The Journal Gazette
Sunday, November 22, 2020 1:00 am

Artifacts return home

Racing museum in Auburn closed this year after 18 years

BLAKE SEBRING | For The Journal Gazette

When the Northeast Indiana Racing Museum first opened in 2002, it was a great opportunity for former drivers, owners and fans to develop a central spot to share their culture and history. For about 18 years, the collection kept growing as friends and families continued donating items.

But then, as with the rest of the museums in Auburn's Kruse Plaza, the facility was forced to close because of financial problems. The racing group was asked in February to clean out the museum by July 31.

Moving out was tough, though understandable, but finding a new place to store everything was harder. Former driver Mike Hendricks (the organization's self-described president, secretary, treasurer and mechanic) couldn't just shove everything into storage. No, that wasn't good enough.

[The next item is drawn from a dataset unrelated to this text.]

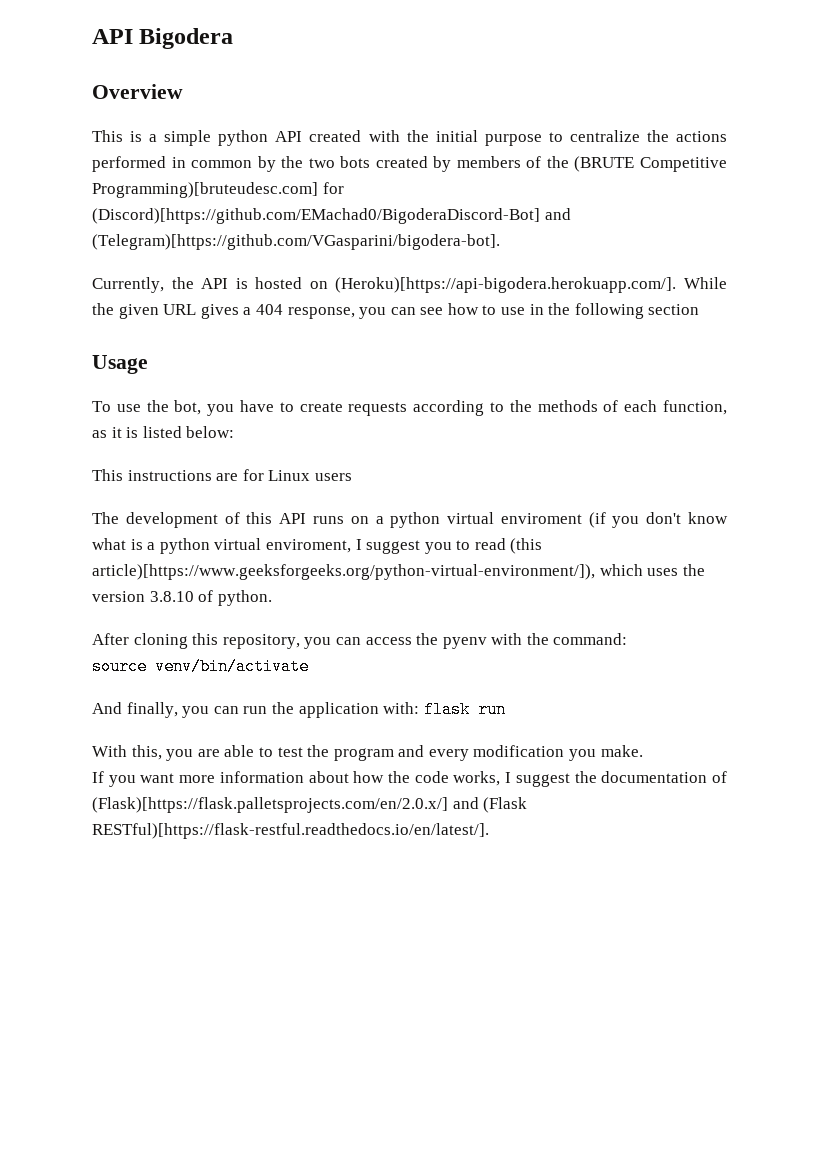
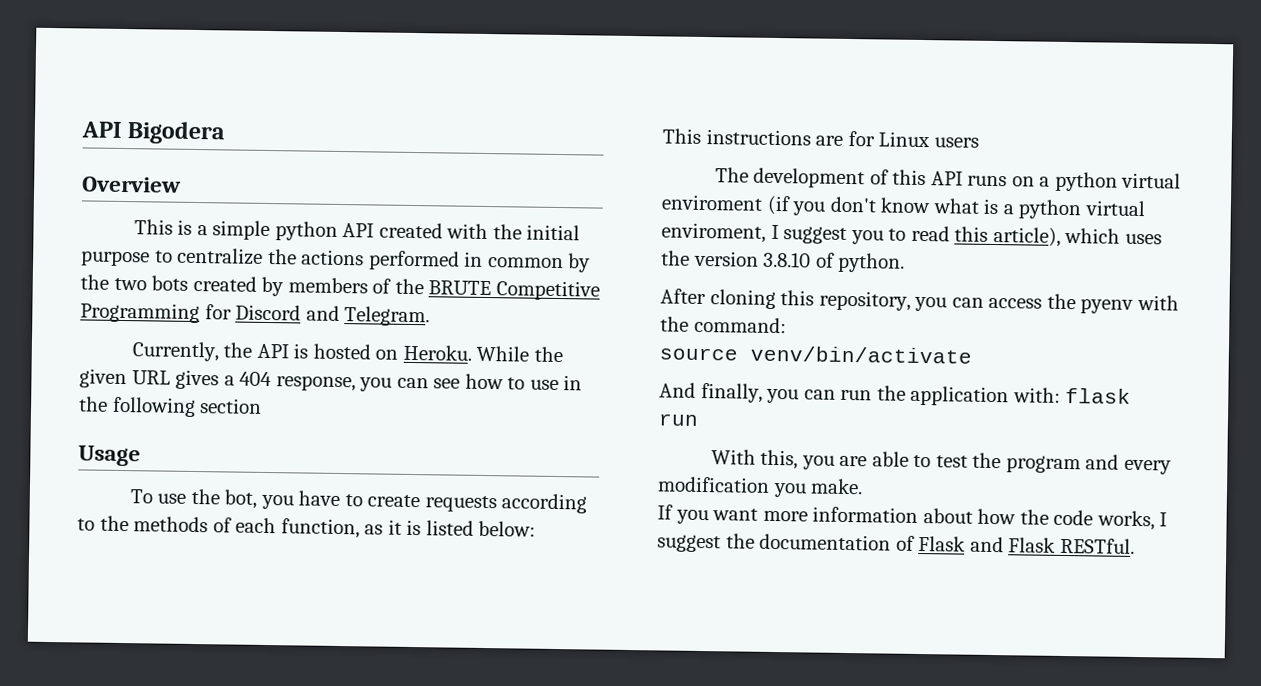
[574,156,728,172] [92,182,344,198] [92,208,571,224] [92,234,500,250] (BRUTE Competitive Programming)[bruteudesc.com] for (Discord)[https://github.com/EMachad0/BigoderaDiscord-Bot] and (Telegram)[https://github.com/VGasparini/bigodera-bot]. -> [428,280,600,301] [80,302,431,327] BRUTE Competitive Programming for Discord and Telegram.
[335,277,677,293] (Heroku)[https://api-bigodera.herokuapp.com/]. -> [402,344,472,361] Heroku.
[510,538,543,554] [92,564,595,580] (this article)[https://www.geeksforgeeks.org/python-virtual-environment/]), -> [954,226,1061,247] this article),
[92,797,528,813] [92,823,489,839] (Flask)[https://flask.palletsprojects.com/en/2.0.x/] and (Flask RESTful)[https://flask-restful.readthedocs.io/en/latest/]. -> [918,535,1135,554] Flask and Flask RESTful.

“I haven't thrown anything away or sold anything,” Hendricks said. “I don't plan on getting rid of anything until I can find the right people that it belongs to. It all means something to somebody.”

Taking on Hercules' 12 labors might have been less of a challenge. The 20 cars on display were moved efficiently, but that still left about 100 trophies and plaques, countless pieces of memorabilia including helmets, gloves and other equipment and an estimated 10,000 pictures that filled the 10,000 square-foot space.

Hendricks is getting help from Pete Talarico and Kevin Allgire and a vast network of Facebook friends and former racers. He guesses he has talked to more than 500 people from across the country by phone and made more than 100 trips all over the region to deliver the memorabilia. He's about 75% finished, and the majority of the winter will be spent sorting and copying pictures.

“Then I'll call the families and say I have a packet full of pictures and then I'll send or take them to them,” he said. “I don't feel that the people should come to us, I think we should go to them. I just feel that I should. They were good enough to loan stuff to us, and we were in charge of it, we were caretakers of it and things happened. Now I feel we owe it to them to get it back to them, one way or the other. I feel that I need to do that.”

He's also looking for a potential new home for everything, saying he's kicking the tires on some places, but finances are limited and thus so are the opportunities. He's asking everyone to sign a document on receipt ensuring the items can return if a new facility can be found.

It's a tough time for those who loved the place and what it meant to so many. Hendricks, 71, hates that it has to happen, but he's also taking responsibility to make sure the process is done correctly. The former Fort Wayne Community Schools teacher and Navy veteran is trying to live up to the examples set by the museum's founders, including the late Paul Ladd and Don “Popeye” Page. It's about the honor and integrity of the project.

“It's kind of a mission right now,” he said. “I want it done my way because I know it will get done right. I think of Paul a lot when I'm doing this stuff. I'm trying to do it the way he would want it done. As long as I can get Popeye's approval, and I think I have Paul's approval from heaven, then I'm OK with things.”

The toughest part? Hendricks knows it's unlikely a new facility can be found and most of the memorabilia will end up on attics, garages and basements until a future generation decides what to do with it. It's unlikely to ever be enjoyed by the public again.

“It's kind of fun, but it's sad, that's how I look at it,” Hendricks said. “It's not going to be anymore. I've looked around somewhat, and the first thing everybody says is how much money can you pay? Museums don't make money. They aren't in it to make money. They are to preserve history and that's why we were in it.”